O presidente da Associação Nacional de Municípios Portugueses (ANMP), Manuel Machado, defende que as câmaras municipais obrigadas a cancelar ou a adiar espetáculos dos quais eram promotoras "devem, sempre que possível, tentar que esses espetáculos se realizem mais à frente, podendo adiantar parte do pagamento contratado a título de sinal", disse hoje Manuel Machado, reconhendo que esta é uma forma de ajudar os artistas a atravessar vários meses sem os rendimentos provenientes dos espetáculos ao vivo.
Para o presidente da ANMP, "é muito importante que a sociedade, no seu conjunto, comece já a preparar a vida coletiva que se seguirá ao declínio da pandemia: o apoio aos artistas e às atividades culturais para que possam atravessar esta fase sem rendimentos deve ser, nos diversos níveis do Estado, uma prioridade política".
Estas declarações foram feitas na sequência de uma conversa de Manuel Machado com Pedro Wallenstein, presidente da Gestão dos Direitos dos Artistas (GDA), a entidade que em Portugal gere os direitos de propriedade intelectual de músicos, atores e bailarinos.
A GDA apela às autarquias que cumpram pelo menos parte dos compromissos antes assumidos com artistas e que tenham sido cancelados devido à covid-19, seguindo o exemplo da Câmara de Lisboa, que anunciou que irá assumir 100% dos cachets dos espetáculos da sua responsabilidade que tenham sido anulados.
A Câmara de Coimbra, a que Manuel Machado preside, publicou em 31 de março um despacho, no qual o município anuncia que irá "assegurar o pagamento aos agentes culturais dos contratos já celebrados, nomeadamente os relativos à programação municipal no Convento São Francisco, mediante recalendarização das programações". O mesmo despacho visa "reduzir o número de cancelamentos" e reagendar "o máximo possível de espetáculos".
O pedido para conversar feito pela GDA ao presidente da ANMP teve como objetivo, segundo Pedro Wallenstein, sensibilizar as autarquias para "o momento de emergência económica que os artistas e outros agentes culturais hoje atravessam devido ao cancelamento de espetáculos promovidos por câmaras municipais", uma das principais fontes de rendimentos dos artistas portugueses — e, para muitos, a única.

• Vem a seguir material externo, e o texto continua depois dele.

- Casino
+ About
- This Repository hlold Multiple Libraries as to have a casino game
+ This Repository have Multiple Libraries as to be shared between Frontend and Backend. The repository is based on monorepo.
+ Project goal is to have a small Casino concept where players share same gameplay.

"Para além de sensibilizar Manuel Machado para esta catástrofe que se abateu sobre os artistas, a conversa serviu também para a GDA se disponibilizar para, em casos mais complexos, mediar negociações entre municípios, enquanto promotores de espetáculos, e os artistas, enquanto prestadores de serviços", afirma Pedro Wallenstein.
"Durante a conversa, tivemos o grato prazer de verificar que o senhor presidente da ANMP compreende o problema e que, no seu próprio município, já o está a resolver da melhor maneira", acrescenta Wallenstein.

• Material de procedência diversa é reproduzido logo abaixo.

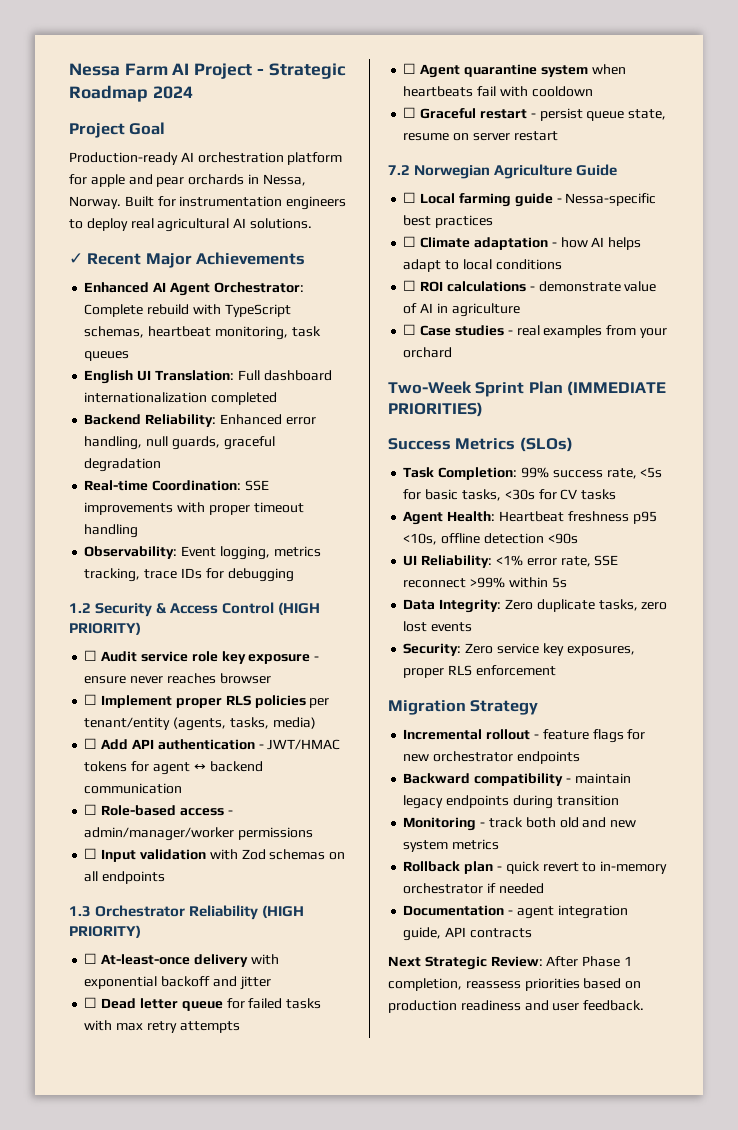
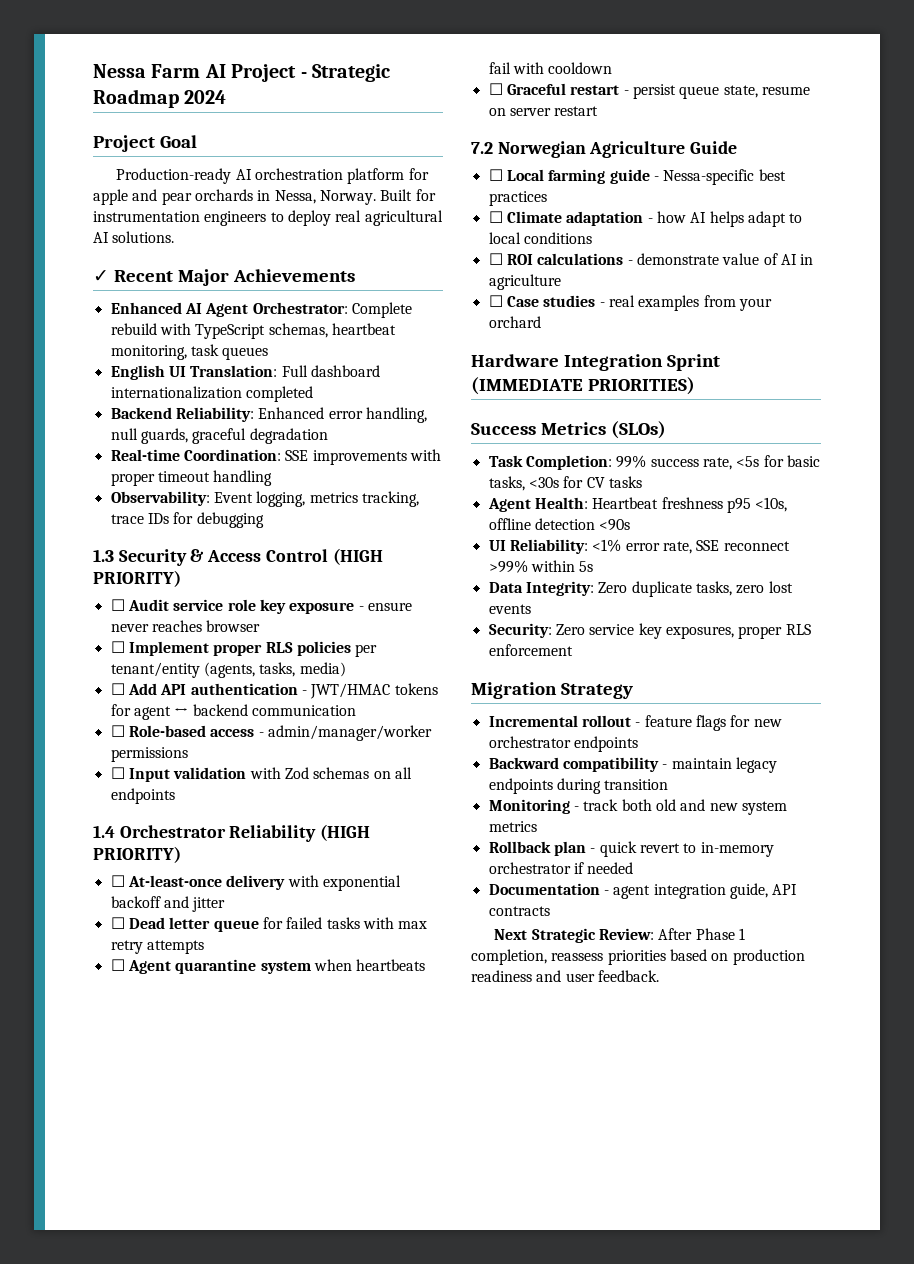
- 1.2 Security & Access Control (HIGH PRIORITY)
+ 1.3 Security & Access Control (HIGH PRIORITY)
- 1.3 Orchestrator Reliability (HIGH PRIORITY)
+ 1.4 Orchestrator Reliability (HIGH PRIORITY)
- Two-Week Sprint Plan (IMMEDIATE PRIORITIES)
+ Hardware Integration Sprint (IMMEDIATE PRIORITIES)

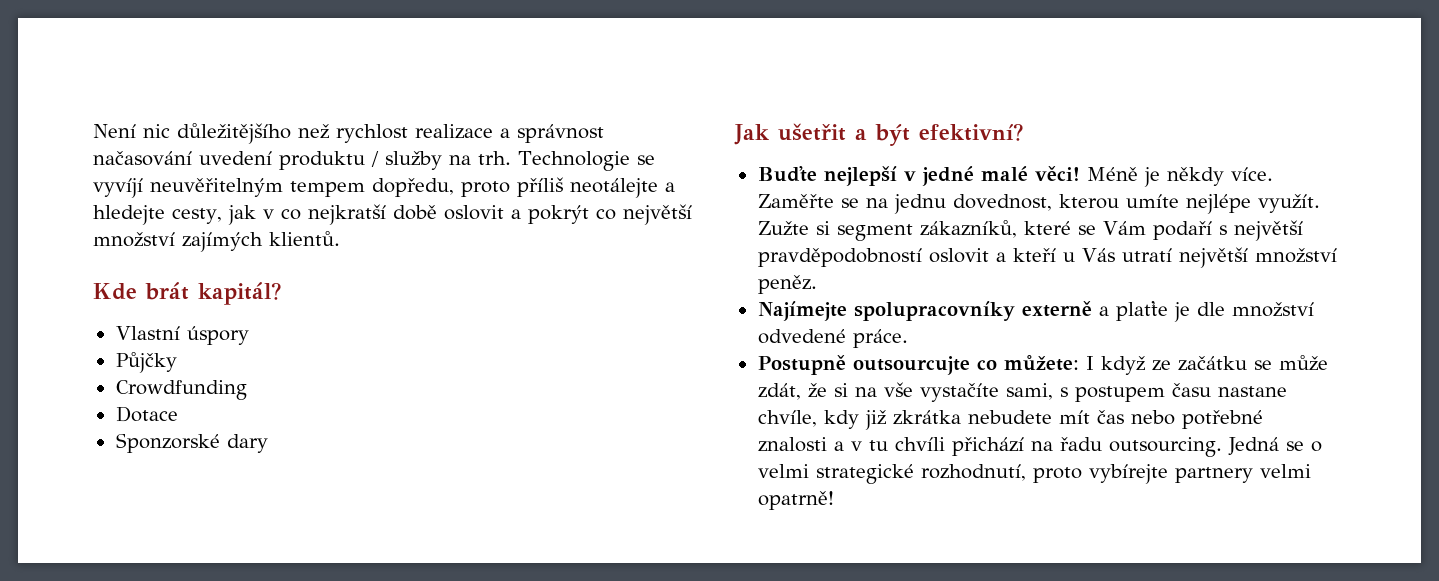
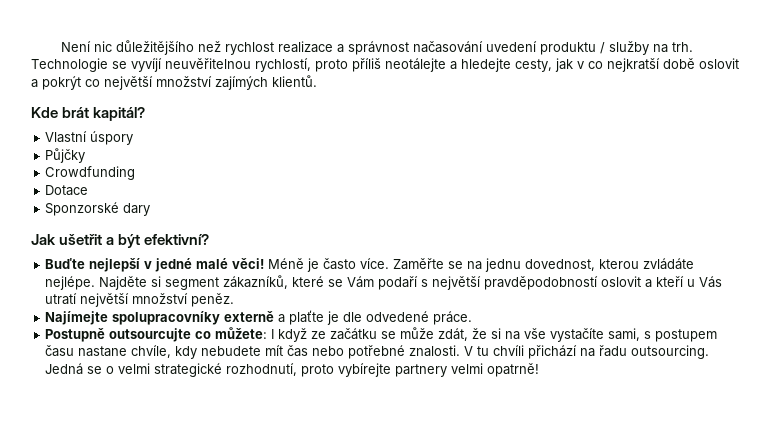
- Technologie se vyvíjí neuvěřitelným tempem dopředu, proto příliš neotálejte a hledejte cesty, jak v co nejkratší době oslovit a pokrýt co největší množství zajímých klientů.
+ Technologie se vyvíjí neuvěřitelnou rychlostí, proto příliš neotálejte a hledejte cesty, jak v co nejkratší době oslovit a pokrýt co největší množství zajímých klientů.
- Méně je někdy více.
+ Méně je často více.
- Zaměřte se na jednu dovednost, kterou umíte nejlépe využít. Zužte si segment zákazníků, které se Vám podaří s největší pravděpodobností oslovit a kteří u Vás utratí největší množství peněz.
+ Zaměřte se na jednu dovednost, kterou zvládáte nejlépe. Najděte si segment zákazníků, které se Vám podaří s největší pravděpodobností oslovit a kteří u Vás utratí největší množství peněz.
- Najímejte spolupracovníky externě a plaťte je dle množství odvedené práce.
+ Najímejte spolupracovníky externě a plaťte je dle odvedené práce.
- Postupně outsourcujte co můžete: I když ze začátku se může zdát, že si na vše vystačíte sami, s postupem času nastane chvíle, kdy již zkrátka nebudete mít čas nebo potřebné znalosti a v tu chvíli přichází na řadu outsourcing.
+ Postupně outsourcujte co můžete: I když ze začátku se může zdát, že si na vše vystačíte sami, s postupem času nastane chvíle, kdy nebudete mít čas nebo potřebné znalosti. V tu chvíli přichází na řadu outsourcing.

A GDA defende que as autarquias — assim como os promotores privados que tenham beneficiado de apoios públicos — devem recalendarizar o máximo possível de espetáculos, pagando desde já uma percentagem aos artistas e a outras profissões dos espetáculos, como adiantamento.
Quanto aos espetáculos que já não possam, de todo, realizar-se, a GDA sustenta que o prejuízo deve ser repartido com equidade entre os promotores e os prestadores de serviços, ou seja, os artistas e as outras profissões dos espetáculos.
Mais de 24.800 espetáculos foram cancelados, adiados ou suspensos em Portugal por causa das medidas de contenção da epidemia da covid-19, revelou na sexta-feira a Associação de Promotores e Espetáculos, Festivais e Eventos (APEFE).
"Estes números só poderão aumentar exponencialmente nas próximas semanas", face à renovação do estado de emergência por mais duas semanas, anunciada na quinta-feira pelo Presidente da República, alertou a associação em comunicado.
De acordo com um inquérito feito pelo Sindicato dos Trabalhadores de Espetáculos, do Audiovisual e dos Músicos (Cena-STE), 98% dos trabalhadores da cultura questionados viram trabalhos cancelados e 33% por mais de 30 dias, revelou também na sexta-feira a organização.
Em termos financeiros, para as 1300 pessoas que responderam ao questionário, as perdas por trabalhos cancelados representam ainda dois milhões de euros, apenas para o período de março a maio deste ano, de acordo com o Cena-STE (o que indica a perda de um valor médio de receita, por trabalhador, de cerca de 1.500 euros).